For his part, Evans denies there’s any secrecy involved in the process at all. “For someone to say they don’t know what’s going on or haven’t had any input, that’s just grossly negligent. We’ve had monthly meetings with all sorts of groups. It sounds like you’ve been talking to destructionists who wouldn’t support any kind of development,” he says.
Not true, says the D.C. Preservation League’s Williams. “They say that preservationists are a bunch of naysayers and obfuscators, but that isn’t the case here. Our thoughts are still evolving, but we just wish we’d seen a little more to help us out.”

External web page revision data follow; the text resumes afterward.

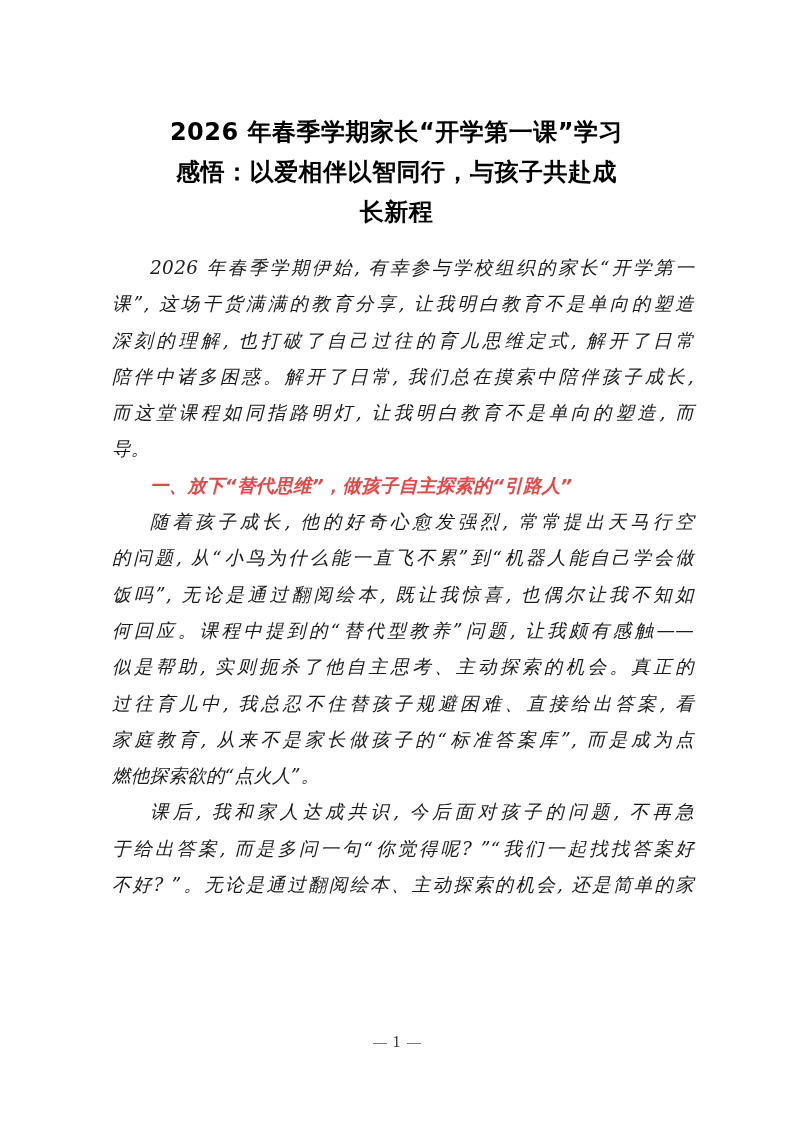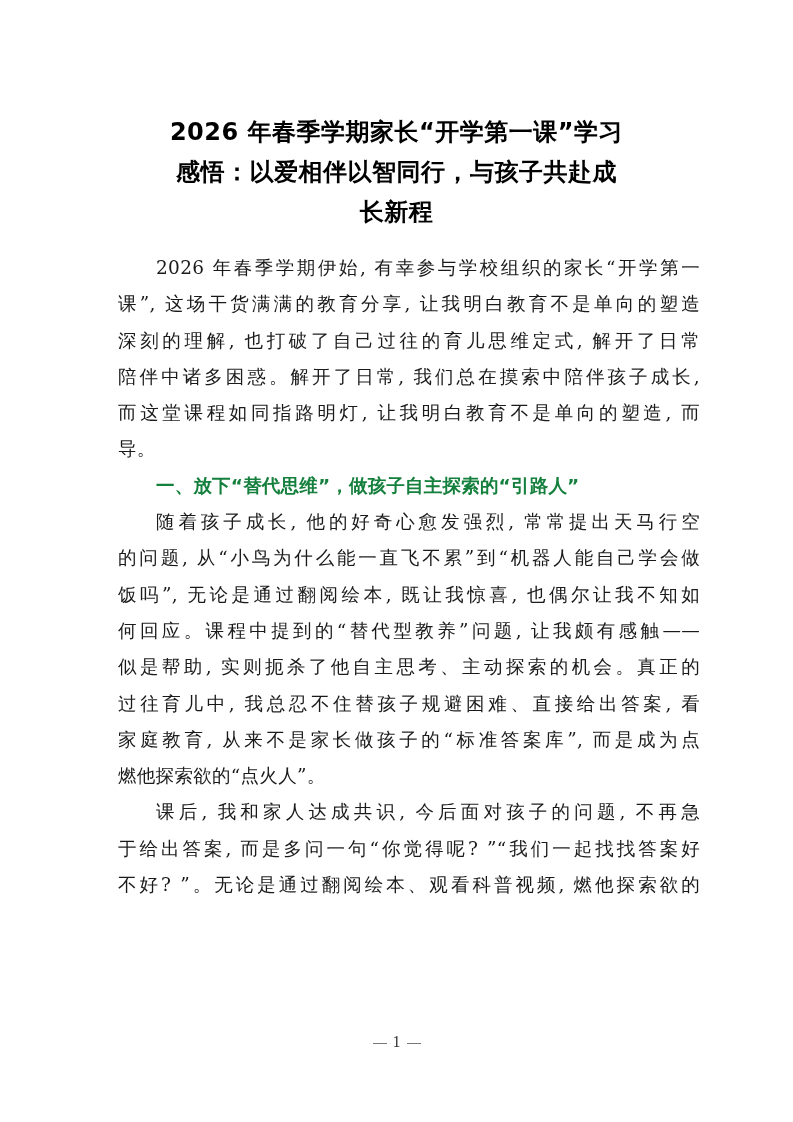--- a/index.html
+++ b/index.html
@@ -31,47 +31,48 @@
       font-family: "DejaVu Sans", sans-serif;
       font-weight: bold;
       font-size: 24px;
       line-height: 40px;
       color: #000000;
       letter-spacing: 0.5px;
     }
     .title .line { display: block; white-space: nowrap; }
     .body-text {
       position: absolute;
-      left: 118px;
+      left: 112px;
       top: 250px;
       width: 582px;
       font-family: "DejaVu Serif", serif;
       font-size: 18.5px;
       color: #1a1a1a;
+      font-style: italic;
     }
     .body-text .line {
       display: block;
       height: 36.3px;
       line-height: 36.3px;
       white-space: nowrap;
       text-align: justify;
       text-align-last: justify;
       letter-spacing: 0.3px;
     }
     .body-text .line.last {
       text-align-last: left;
     }
     .body-text .line.indent {
       padding-left: 38px;
     }
     .body-text .line.heading {
       font-family: "DejaVu Sans", sans-serif;
       font-weight: bold;
       font-size: 18.5px;
-      color: #15803d;
+      color: #ef4444;
       text-align-last: left;
       padding-left: 38px;
       letter-spacing: 0.2px;
     }
     .footer {
       position: absolute;
       left: 0;
       top: 1033px;
       width: 793px;
       text-align: center;
@@ -121,21 +122,21 @@
       <span class="line">何回应。课程中提到的“替代型教养”问题, 让我颇有感触——</span>
       <span class="line">似是帮助, 实则扼杀了他自主思考、主动探索的机会。真正的</span>
       <span class="line">过往育儿中, 我总忍不住替孩子规避困难、直接给出答案, 看</span>
       <span class="line">家庭教育, 从来不是家长做孩子的“标准答案库”, 而是成为点</span>
       <span class="line last">燃他探索欲的“点火人”。</span>
     </div>
 
     <div>
       <span class="line indent">课后, 我和家人达成共识, 今后面对孩子的问题, 不再急</span>
       <span class="line">于给出答案, 而是多问一句“你觉得呢? ”“我们一起找找答案好</span>
-      <span class="line">不好? ”。无论是通过翻阅绘本、观看科普视频, 燃他探索欲的</span>
+      <span class="line">不好? ”。无论是通过翻阅绘本、主动探索的机会, 还是简单的家</span>
     </div>
   </div>
 
   <div class="footer">
     <span class="dash"></span><span>1</span><span class="dash"></span>
   </div>
 
 </div>
 
 </body></html>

Williams wants the new convention center to link the residential neighborhood to the north and the downtown business district to its south without disrupting either. Another priority, says Williams, is that the center not overshadow the Carnegie Library in Mount Vernon Square.
“We’re interested in this site. We do feel that it’s possible,” he says. “But they haven’t begun to divulge the information we really need to assess the project.”
Just hold on, says Potts. “Up ’til now, the work has focused on massing and exhibit space. No one [working on the project] was talking about things like design, retail, or local traffic.”
But with groundbreaking due to begin this summer, many in the community are not in a patient mood. “The history of projects like this is that by the time there’s any real information available it’s too late to influence the important decisions at the front end of the process, and you’re left to nibble at the back end,” says Williams.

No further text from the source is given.